To do: Write out each record in full and exactly as given. Skip any pictures.

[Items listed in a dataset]

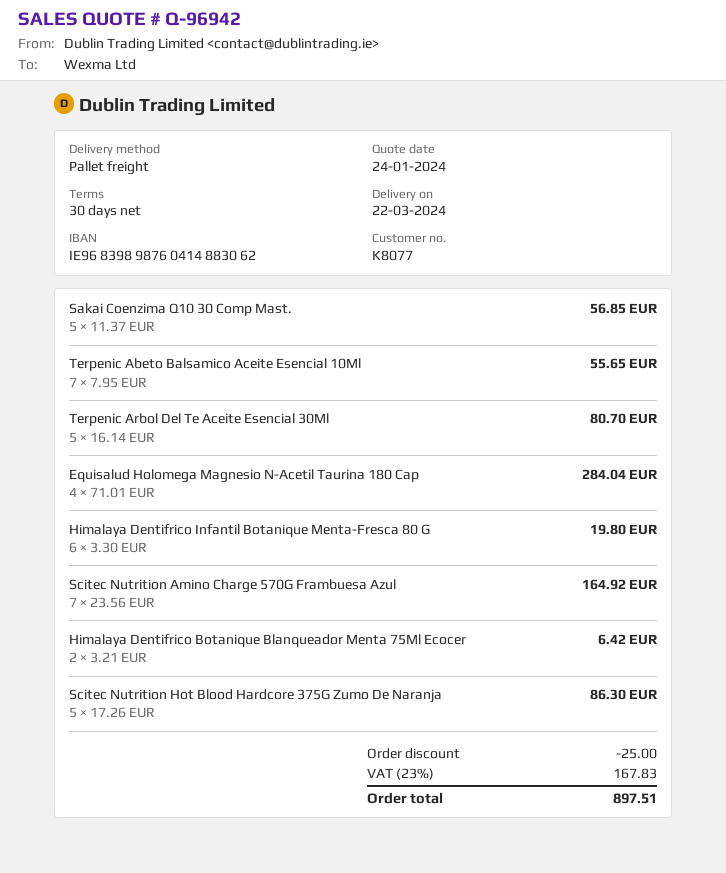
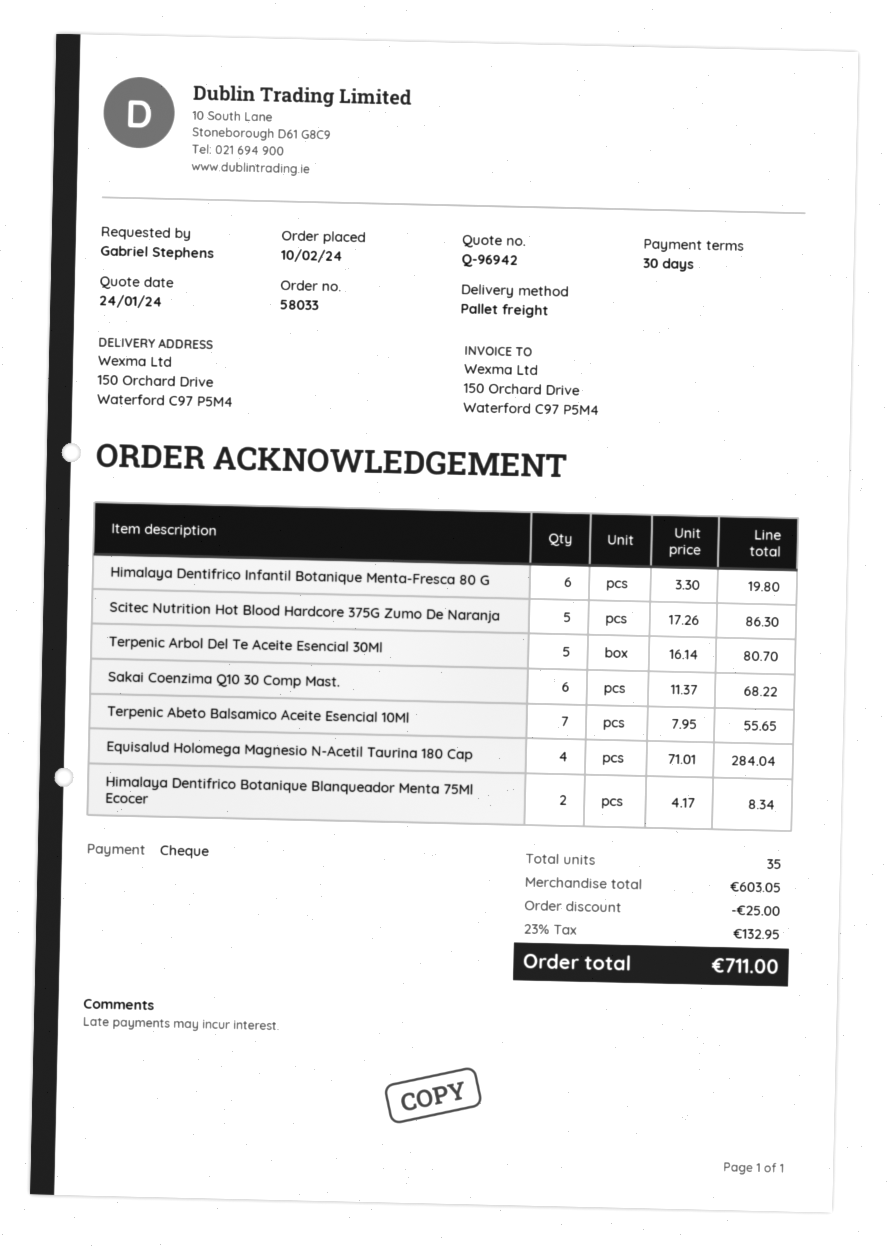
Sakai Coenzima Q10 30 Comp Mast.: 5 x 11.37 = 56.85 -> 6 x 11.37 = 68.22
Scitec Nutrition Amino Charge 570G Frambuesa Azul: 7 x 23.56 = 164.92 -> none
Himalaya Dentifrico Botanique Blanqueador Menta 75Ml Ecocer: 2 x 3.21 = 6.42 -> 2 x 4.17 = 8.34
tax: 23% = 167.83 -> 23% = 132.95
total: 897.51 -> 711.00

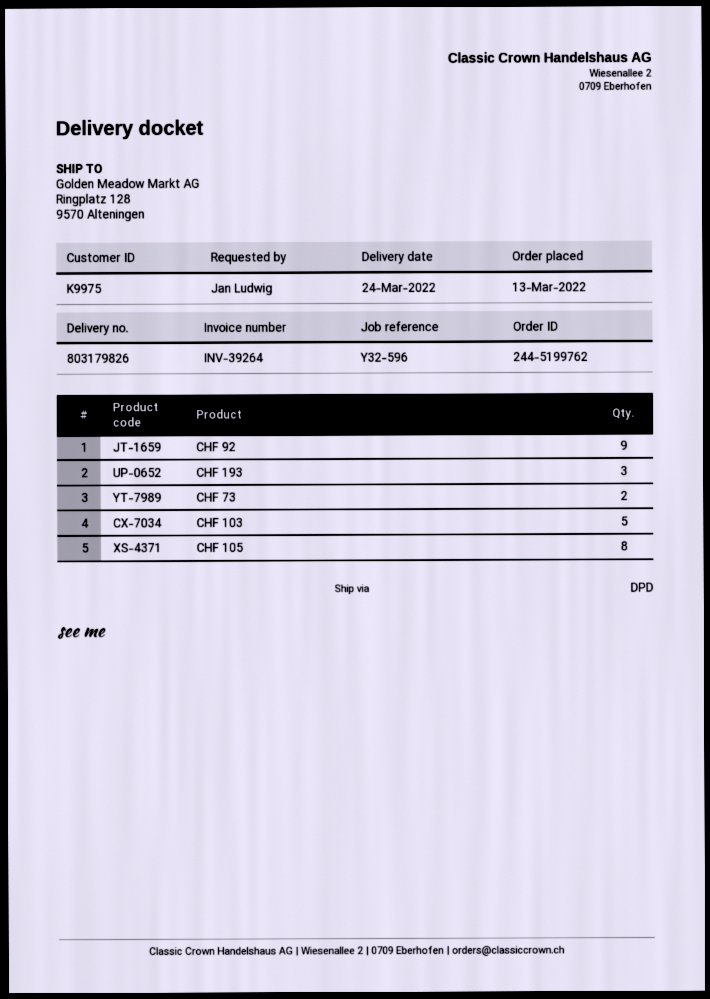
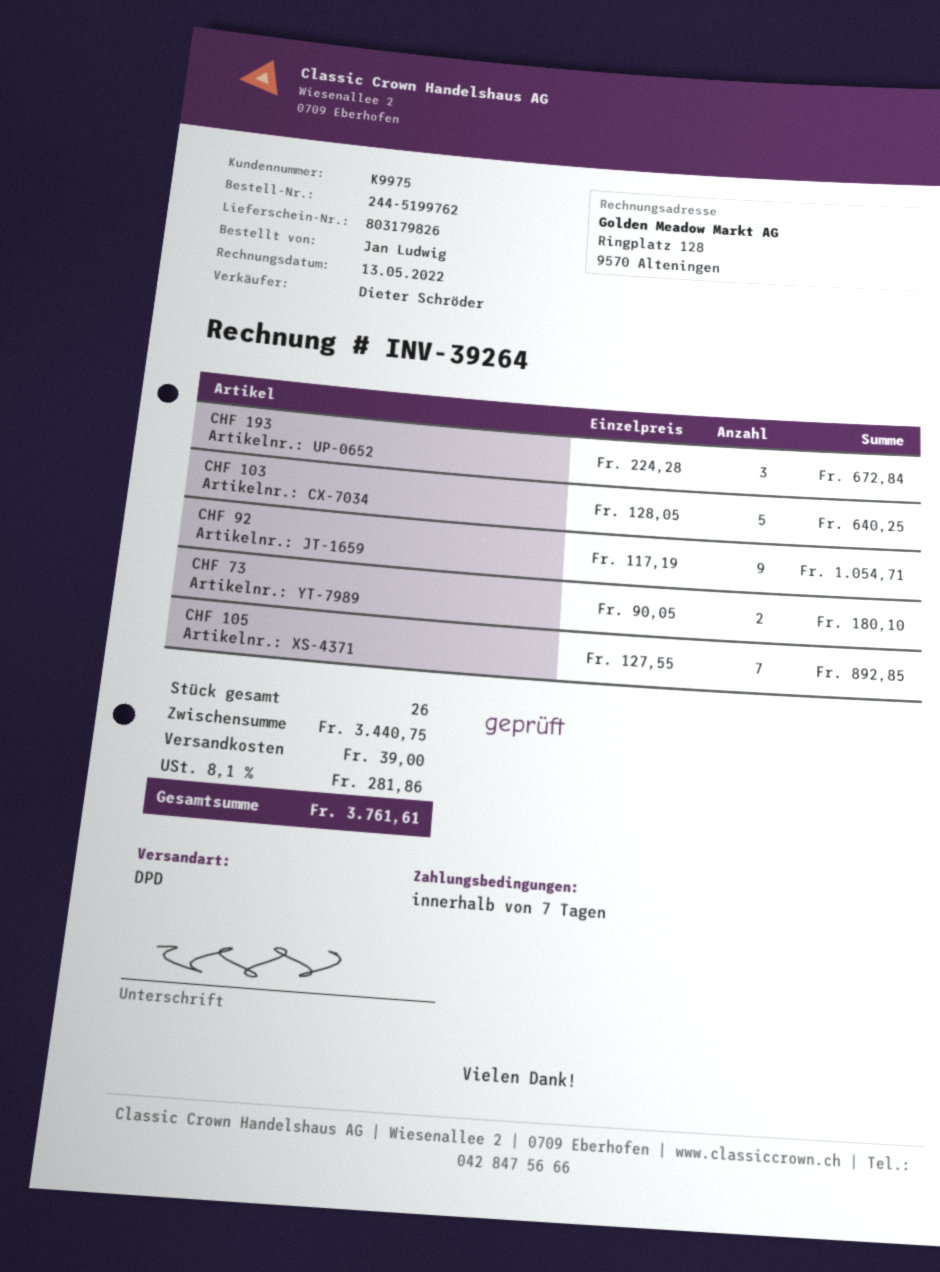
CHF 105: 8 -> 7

Task answer:
Sakai Coenzima Q10 30 Comp Mast.: 5 x 11.37 = 56.85 -> 6 x 11.37 = 68.22
Scitec Nutrition Amino Charge 570G Frambuesa Azul: 7 x 23.56 = 164.92 -> none
Himalaya Dentifrico Botanique Blanqueador Menta 75Ml Ecocer: 2 x 3.21 = 6.42 -> 2 x 4.17 = 8.34
tax: 23% = 167.83 -> 23% = 132.95
total: 897.51 -> 711.00

CHF 105: 8 -> 7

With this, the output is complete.